After skipping out on part 2, Wes Craven decided to co-write this one, although his script was then rewritten by Frank Darabont (who would go on to direct SHAWSHANK REDEMPTION) and director Chuck Russell (who would go on to do crap like ERASER). I think the reason for the movie’s lasting popularity is Craven’s “dream warriors” concept. In the first two you had one lead character who has to take on Freddy pretty much by themselves, with only a girlfriend/boyfriend trying to help them. In this one Craven has a girl who for some reason has the power to pull other people into her dreams. So you have a group of teens all in a mental hospital because their Freddy attacks have been misinterpreted as mental illness. They not only share the belief in Freddy, they share the same dream world, so they can work together to fight Freddy.

A Nightmare on Elm Street 3: Dream WarriorsNot only that but Heather Langenkamp returns as Nancy, now a grad student with a shock of white in her hair from her encounter with Freddy. She’s like Obi Wan coming back to share her veteran’s knowledge with these kids. And it’s pretty cool when Freddy is surprised to see her in Kristen’s dream. “YOU!” he says.

The genius of the concept as far as appealing to young people is that young people all like having friends. Even if they think they are outsiders they often have a group of similar friends who they think are like their family.

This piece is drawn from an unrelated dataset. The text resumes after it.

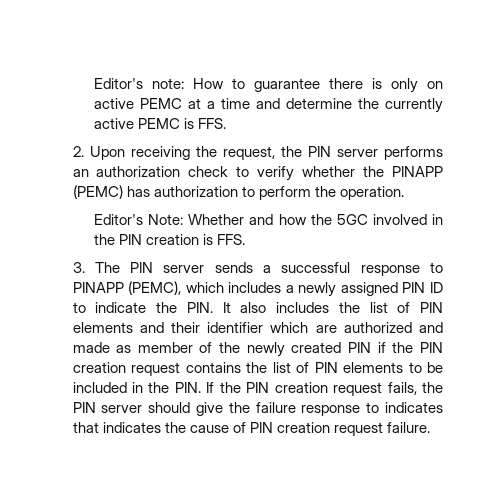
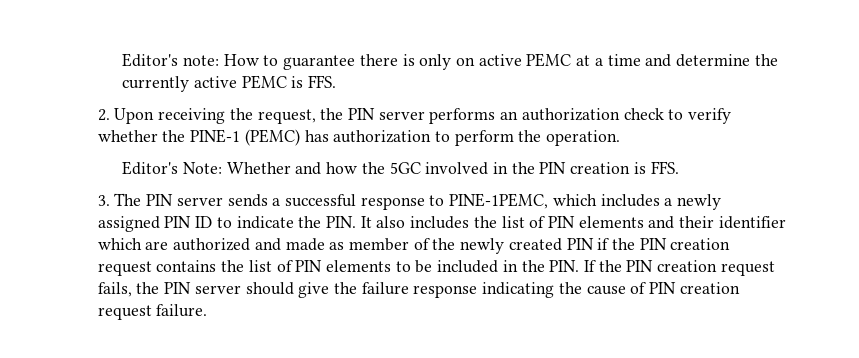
- 2. Upon receiving the request, the PIN server performs an authorization check to verify whether the PINAPP (PEMC) has authorization to perform the operation.
+ 2. Upon receiving the request, the PIN server performs an authorization check to verify whether the PINE-1 (PEMC) has authorization to perform the operation.
- 3. The PIN server sends a successful response to PINAPP (PEMC), which includes a newly assigned PIN ID to indicate the PIN. It also includes the list of PIN elements and their identifier which are authorized and made as member of the newly created PIN if the PIN creation request contains the list of PIN elements to be included in the PIN. If the PIN creation request fails, the PIN server should give the failure response to indicates that indicates the cause of PIN creation request failure.
+ 3. The PIN server sends a successful response to PINE-1PEMC, which includes a newly assigned PIN ID to indicate the PIN. It also includes the list of PIN elements and their identifier which are authorized and made as member of the newly created PIN if the PIN creation request contains the list of PIN elements to be included in the PIN. If the PIN creation request fails, the PIN server should give the failure response indicating the cause of PIN creation request failure.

They have stupid nicknames, they hug alot, sometimes they wear giant pants and clown makeup. Misfit kids travel in packs, they are gonna like Dream Warriors better than Nancy fighting Freddy on her own.

When the group sits together for group hypnosis or sleep and enters the same dream, it’s almost like a precursor to THE MATRIX, or even to the internet. They’re extending from their bodies to enter another realm with different rules. Another gimmick is that each Dream Warrior has one special talent or power. The quadriplegic Dungeons and Dragons nerd can turn into a wizard. Kristen (Patricia Arquette) can do flips. Kincaid has super strength. The heroin junkie has a huge mohawk and two switchblades (or as she puts it “in my dreams I’m beautiful… and bad.”

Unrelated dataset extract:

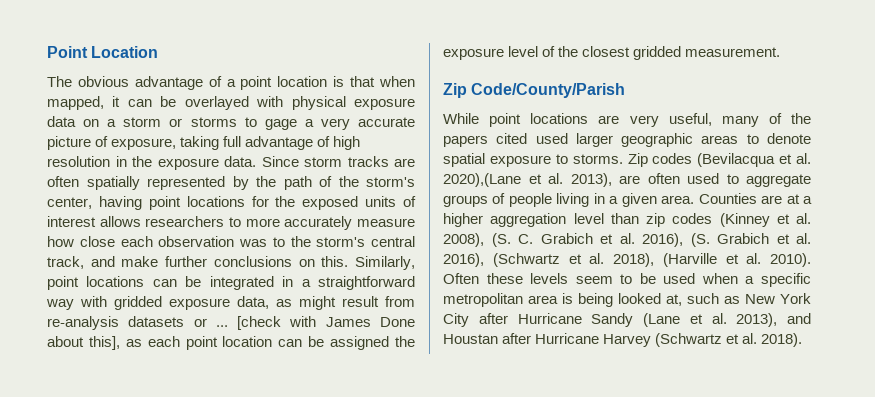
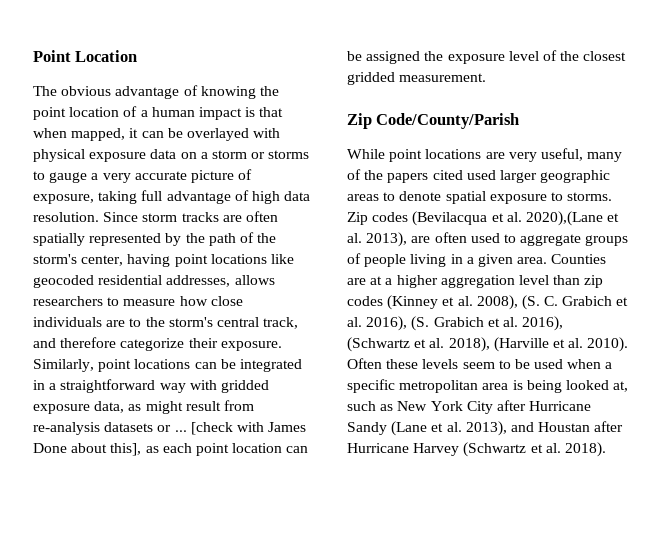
- The obvious advantage of a point location is that when mapped, it can be overlayed with physical exposure data on a storm or storms to gage a very accurate picture of exposure, taking full advantage of high resolution in the exposure data.
+ The obvious advantage of knowing the point location of a human impact is that when mapped, it can be overlayed with physical exposure data on a storm or storms to gauge a very accurate picture of exposure, taking full advantage of high data resolution.
- Since storm tracks are often spatially represented by the path of the storm's center, having point locations for the exposed units of interest allows researchers to more accurately measure how close each observation was to the storm's central track, and make further conclusions on this.
+ Since storm tracks are often spatially represented by the path of the storm's center, having point locations like geocoded residential addresses, allows researchers to measure how close individuals are to the storm's central track, and therefore categorize their exposure.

It’s a fun idea but it doesn’t make much sense. Why do they only have one power? Wouldn’t it make more sense if, realizing they’re in a dream, they all can do various weird things? In dreams if you figure out you’re dreaming you take advantage of it – you fly, you kill people, you drop everything and start fuckin. You’re not just given one power, you’re liberated from the laws of reality. You don’t just get a choice of do a flip or have a mohawk.

This is also the introduction of the ELM STREET series’ corniest weakness: the characters who have one broad defining characteristic that Freddy uses against them in a dream. So there’s a girl who wants to be a TV star, Freddy comes out of the TV while she’s watching it and bashes her face into the screen. There’s a girl who used to do heroin so his fingers turn into syringes, her tracks turn into little mouths and he shoots her up to death. The disabled kid can walk in his dreams but he gets chased by a giant wheelchair covered in spikes.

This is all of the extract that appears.